## WHAT YOU SHOULD DO:
For this exercise, transcribe all of the entries exactly.

## GIVEN DATA:

####################

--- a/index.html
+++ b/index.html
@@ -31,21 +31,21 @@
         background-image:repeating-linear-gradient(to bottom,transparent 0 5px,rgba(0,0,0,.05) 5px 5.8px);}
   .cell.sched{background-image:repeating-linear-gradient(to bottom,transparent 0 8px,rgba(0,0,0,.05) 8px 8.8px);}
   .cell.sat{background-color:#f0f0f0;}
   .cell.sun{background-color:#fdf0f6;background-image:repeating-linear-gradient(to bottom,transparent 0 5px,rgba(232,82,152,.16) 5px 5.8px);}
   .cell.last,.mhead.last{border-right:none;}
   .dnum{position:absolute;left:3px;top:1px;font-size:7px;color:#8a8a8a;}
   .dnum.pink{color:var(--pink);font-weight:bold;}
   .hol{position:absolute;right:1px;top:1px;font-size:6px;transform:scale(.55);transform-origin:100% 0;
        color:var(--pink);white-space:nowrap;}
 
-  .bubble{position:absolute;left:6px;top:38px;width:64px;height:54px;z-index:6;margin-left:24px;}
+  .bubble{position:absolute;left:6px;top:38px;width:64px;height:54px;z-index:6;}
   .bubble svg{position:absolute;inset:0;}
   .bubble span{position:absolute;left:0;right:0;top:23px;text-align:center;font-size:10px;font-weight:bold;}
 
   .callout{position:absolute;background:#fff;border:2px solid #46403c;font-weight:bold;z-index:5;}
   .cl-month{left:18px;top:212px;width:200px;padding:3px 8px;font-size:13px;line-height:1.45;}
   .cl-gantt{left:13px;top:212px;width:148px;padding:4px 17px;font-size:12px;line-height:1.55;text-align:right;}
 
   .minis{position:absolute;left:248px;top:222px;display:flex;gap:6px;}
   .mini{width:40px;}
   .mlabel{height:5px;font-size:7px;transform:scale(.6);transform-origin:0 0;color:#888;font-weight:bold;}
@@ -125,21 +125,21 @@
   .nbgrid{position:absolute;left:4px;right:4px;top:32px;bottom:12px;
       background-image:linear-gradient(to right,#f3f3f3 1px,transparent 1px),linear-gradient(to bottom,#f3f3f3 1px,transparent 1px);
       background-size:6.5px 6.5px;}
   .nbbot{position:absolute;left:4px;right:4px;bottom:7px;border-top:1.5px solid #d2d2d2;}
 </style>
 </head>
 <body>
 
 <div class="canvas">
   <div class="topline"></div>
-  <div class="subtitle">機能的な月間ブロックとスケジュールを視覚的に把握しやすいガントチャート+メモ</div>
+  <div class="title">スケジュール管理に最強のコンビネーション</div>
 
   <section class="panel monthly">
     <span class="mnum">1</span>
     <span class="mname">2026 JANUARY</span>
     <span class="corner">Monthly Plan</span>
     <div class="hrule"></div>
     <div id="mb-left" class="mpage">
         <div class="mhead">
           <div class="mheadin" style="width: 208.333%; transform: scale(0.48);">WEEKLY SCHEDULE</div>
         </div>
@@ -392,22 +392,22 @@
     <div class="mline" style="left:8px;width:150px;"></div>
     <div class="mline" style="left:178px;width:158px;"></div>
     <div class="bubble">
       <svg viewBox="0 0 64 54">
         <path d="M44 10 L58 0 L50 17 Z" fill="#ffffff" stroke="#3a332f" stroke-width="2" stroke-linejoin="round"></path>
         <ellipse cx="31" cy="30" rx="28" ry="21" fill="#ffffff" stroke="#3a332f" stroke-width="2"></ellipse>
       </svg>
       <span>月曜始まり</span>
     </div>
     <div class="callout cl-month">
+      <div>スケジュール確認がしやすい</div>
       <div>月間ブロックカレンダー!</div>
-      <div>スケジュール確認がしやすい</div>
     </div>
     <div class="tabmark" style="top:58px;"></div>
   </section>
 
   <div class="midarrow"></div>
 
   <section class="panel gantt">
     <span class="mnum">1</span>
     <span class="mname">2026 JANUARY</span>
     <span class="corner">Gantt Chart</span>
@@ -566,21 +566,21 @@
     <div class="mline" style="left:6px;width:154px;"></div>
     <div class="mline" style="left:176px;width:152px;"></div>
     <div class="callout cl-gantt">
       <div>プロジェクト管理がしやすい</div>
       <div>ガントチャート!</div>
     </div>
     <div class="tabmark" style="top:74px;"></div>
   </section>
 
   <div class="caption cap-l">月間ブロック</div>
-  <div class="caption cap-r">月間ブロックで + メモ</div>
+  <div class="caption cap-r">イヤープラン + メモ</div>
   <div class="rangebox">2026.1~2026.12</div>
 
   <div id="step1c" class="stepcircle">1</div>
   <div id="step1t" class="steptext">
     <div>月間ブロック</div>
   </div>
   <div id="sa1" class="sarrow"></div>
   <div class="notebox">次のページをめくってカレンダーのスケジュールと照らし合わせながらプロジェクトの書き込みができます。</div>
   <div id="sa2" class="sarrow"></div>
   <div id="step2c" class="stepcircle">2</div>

####################

## ANSWER SECTION:
--- a/index.html
+++ b/index.html
@@ -31,21 +31,21 @@
         background-image:repeating-linear-gradient(to bottom,transparent 0 5px,rgba(0,0,0,.05) 5px 5.8px);}
   .cell.sched{background-image:repeating-linear-gradient(to bottom,transparent 0 8px,rgba(0,0,0,.05) 8px 8.8px);}
   .cell.sat{background-color:#f0f0f0;}
   .cell.sun{background-color:#fdf0f6;background-image:repeating-linear-gradient(to bottom,transparent 0 5px,rgba(232,82,152,.16) 5px 5.8px);}
   .cell.last,.mhead.last{border-right:none;}
   .dnum{position:absolute;left:3px;top:1px;font-size:7px;color:#8a8a8a;}
   .dnum.pink{color:var(--pink);font-weight:bold;}
   .hol{position:absolute;right:1px;top:1px;font-size:6px;transform:scale(.55);transform-origin:100% 0;
        color:var(--pink);white-space:nowrap;}
 
-  .bubble{position:absolute;left:6px;top:38px;width:64px;height:54px;z-index:6;margin-left:24px;}
+  .bubble{position:absolute;left:6px;top:38px;width:64px;height:54px;z-index:6;}
   .bubble svg{position:absolute;inset:0;}
   .bubble span{position:absolute;left:0;right:0;top:23px;text-align:center;font-size:10px;font-weight:bold;}
 
   .callout{position:absolute;background:#fff;border:2px solid #46403c;font-weight:bold;z-index:5;}
   .cl-month{left:18px;top:212px;width:200px;padding:3px 8px;font-size:13px;line-height:1.45;}
   .cl-gantt{left:13px;top:212px;width:148px;padding:4px 17px;font-size:12px;line-height:1.55;text-align:right;}
 
   .minis{position:absolute;left:248px;top:222px;display:flex;gap:6px;}
   .mini{width:40px;}
   .mlabel{height:5px;font-size:7px;transform:scale(.6);transform-origin:0 0;color:#888;font-weight:bold;}
@@ -125,21 +125,21 @@
   .nbgrid{position:absolute;left:4px;right:4px;top:32px;bottom:12px;
       background-image:linear-gradient(to right,#f3f3f3 1px,transparent 1px),linear-gradient(to bottom,#f3f3f3 1px,transparent 1px);
       background-size:6.5px 6.5px;}
   .nbbot{position:absolute;left:4px;right:4px;bottom:7px;border-top:1.5px solid #d2d2d2;}
 </style>
 </head>
 <body>
 
 <div class="canvas">
   <div class="topline"></div>
-  <div class="subtitle">機能的な月間ブロックとスケジュールを視覚的に把握しやすいガントチャート+メモ</div>
+  <div class="title">スケジュール管理に最強のコンビネーション</div>
 
   <section class="panel monthly">
     <span class="mnum">1</span>
     <span class="mname">2026 JANUARY</span>
     <span class="corner">Monthly Plan</span>
     <div class="hrule"></div>
     <div id="mb-left" class="mpage">
         <div class="mhead">
           <div class="mheadin" style="width: 208.333%; transform: scale(0.48);">WEEKLY SCHEDULE</div>
         </div>
@@ -392,22 +392,22 @@
     <div class="mline" style="left:8px;width:150px;"></div>
     <div class="mline" style="left:178px;width:158px;"></div>
     <div class="bubble">
       <svg viewBox="0 0 64 54">
         <path d="M44 10 L58 0 L50 17 Z" fill="#ffffff" stroke="#3a332f" stroke-width="2" stroke-linejoin="round"></path>
         <ellipse cx="31" cy="30" rx="28" ry="21" fill="#ffffff" stroke="#3a332f" stroke-width="2"></ellipse>
       </svg>
       <span>月曜始まり</span>
     </div>
     <div class="callout cl-month">
+      <div>スケジュール確認がしやすい</div>
       <div>月間ブロックカレンダー!</div>
-      <div>スケジュール確認がしやすい</div>
     </div>
     <div class="tabmark" style="top:58px;"></div>
   </section>
 
   <div class="midarrow"></div>
 
   <section class="panel gantt">
     <span class="mnum">1</span>
     <span class="mname">2026 JANUARY</span>
     <span class="corner">Gantt Chart</span>
@@ -566,21 +566,21 @@
     <div class="mline" style="left:6px;width:154px;"></div>
     <div class="mline" style="left:176px;width:152px;"></div>
     <div class="callout cl-gantt">
       <div>プロジェクト管理がしやすい</div>
       <div>ガントチャート!</div>
     </div>
     <div class="tabmark" style="top:74px;"></div>
   </section>
 
   <div class="caption cap-l">月間ブロック</div>
-  <div class="caption cap-r">月間ブロックで + メモ</div>
+  <div class="caption cap-r">イヤープラン + メモ</div>
   <div class="rangebox">2026.1~2026.12</div>
 
   <div id="step1c" class="stepcircle">1</div>
   <div id="step1t" class="steptext">
     <div>月間ブロック</div>
   </div>
   <div id="sa1" class="sarrow"></div>
   <div class="notebox">次のページをめくってカレンダーのスケジュールと照らし合わせながらプロジェクトの書き込みができます。</div>
   <div id="sa2" class="sarrow"></div>
   <div id="step2c" class="stepcircle">2</div>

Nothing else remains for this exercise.